What Constitutes a “Compelling Reason” to Change the Name of a Minor?

By Sarah D. Pinsonnault


Although there exists no set rules to determine what constitutes a valid or “compelling” reason for a name change, Muratova c. Director of Civil Status, 2015 QCCS 2109 defines the applicable test as a “negative proposition”, whereby the reason invoked “should not be superfluous or insignificant” nor should it be “the result of a whim or other capricious reason”. 

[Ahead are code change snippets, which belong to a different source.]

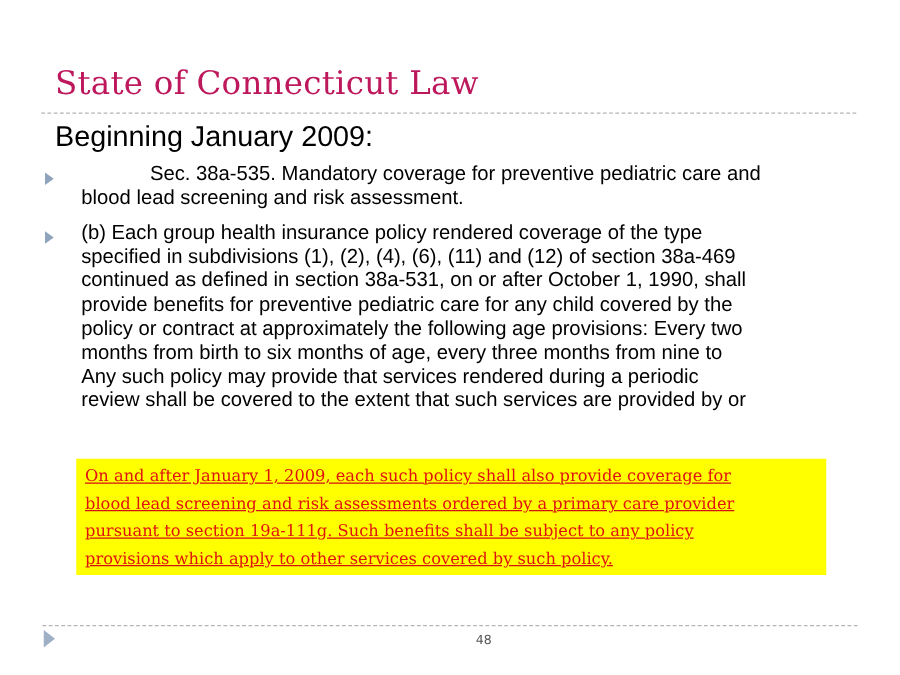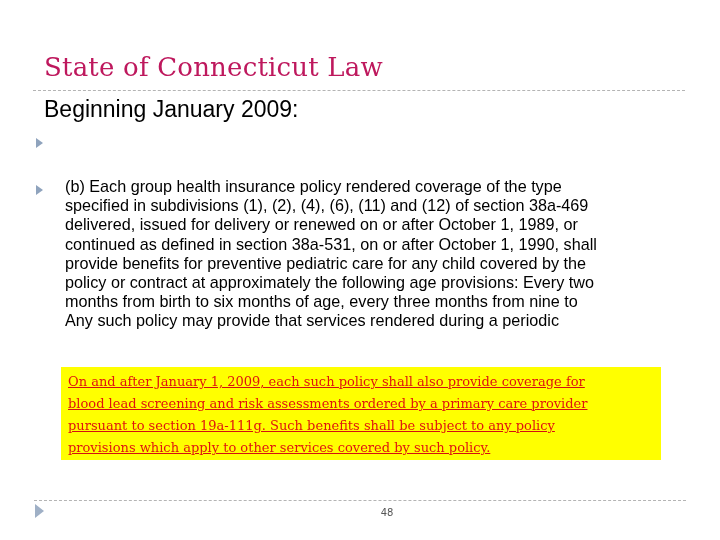--- a/index.html
+++ b/index.html
@@ -130,31 +130,35 @@
 <div class="slide">
 
   <div class="slide-title">State of Connecticut Law</div>
   <div class="rule top"></div>
 
   <div class="subheading">Beginning January 2009:</div>
 
   <div class="body-text">
 
     <span class="bullet" style="left:36px; top:138px;"></span>
+    <div class="para" style="top:130px;">
+      <span class="line indent-first">Sec. 38a-535. Mandatory coverage for preventive pediatric care and</span>
+      <span class="line">blood lead screening and risk assessment.</span>
+    </div>
 
     <span class="bullet" style="left:36px; top:185px;"></span>
     <div class="para" style="top:177px;">
       <span class="line">(b) Each group health insurance policy rendered coverage of the type</span>
       <span class="line">specified in subdivisions (1), (2), (4), (6), (11) and (12) of section 38a-469</span>
-      <span class="line">delivered, issued for delivery or renewed on or after October 1, 1989, or</span>
       <span class="line">continued as defined in section 38a-531, on or after October 1, 1990, shall</span>
       <span class="line">provide benefits for preventive pediatric care for any child covered by the</span>
       <span class="line">policy or contract at approximately the following age provisions: Every two</span>
       <span class="line">months from birth to six months of age, every three months from nine to</span>
       <span class="line">Any such policy may provide that services rendered during a periodic</span>
+      <span class="line">review shall be covered to the extent that such services are provided by or</span>
     </div>
   </div>
 
   <div class="highlight-box"></div>
   <div class="highlight-text">
     <span class="line">On and after January 1, 2009, each such policy shall also provide coverage for</span>
     <span class="line">blood lead screening and risk assessments ordered by a primary care provider</span>
     <span class="line">pursuant to section 19a-111g. Such benefits shall be subject to any policy</span>
     <span class="line">provisions which apply to other services covered by such policy.</span>
   </div>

Accordingly, Justice Robert Mongeon, S.C.J., granted the Petitioner’s motion which sought the addition of the masculine version of her patronymic name to the surname name of her three year-old son. Justice Mongeon found that the act of adding to a child’s name a surname that corresponds with the surname of both parents “is neither capricious or the result of a simple whim” and that it carries the positive effect of allowing the child to “relate equally to both parents”:
“[24] In the present instance, the only obstacle to the proposed change of name comes from the father who is neither the tutor nor the custodial parent.  The result of the change of name will not be to withdraw any reference to the name of the father but will be limited to the addition of the name of the mother, in its masculine version. 
[25] I see nothing wrong with this process. 
[26] Any decision dealing with the rights of a minor child must only be taken in the best interest of the child. 
[27] Article 33 C.C.Q. is self-explanatory and self-evident.  Here, I do not think that the best interests of the child will be negatively affected.  It is quite the contrary. 
[28] I see no negative impact on the better interests of the child if the Petition is granted. 
[29] I also see positive effects:  the two patronymic names given to this child will allow him to relate equally to both parents. 
[30] As a result, I am of the opinion that the Petitioner’s Motion should be granted.  I am satisfied that if the child had only been given the patronymic name of his mother, the father would be, today, the first in line to ask to have his own patronymic name to the Birth Certificate of his child.”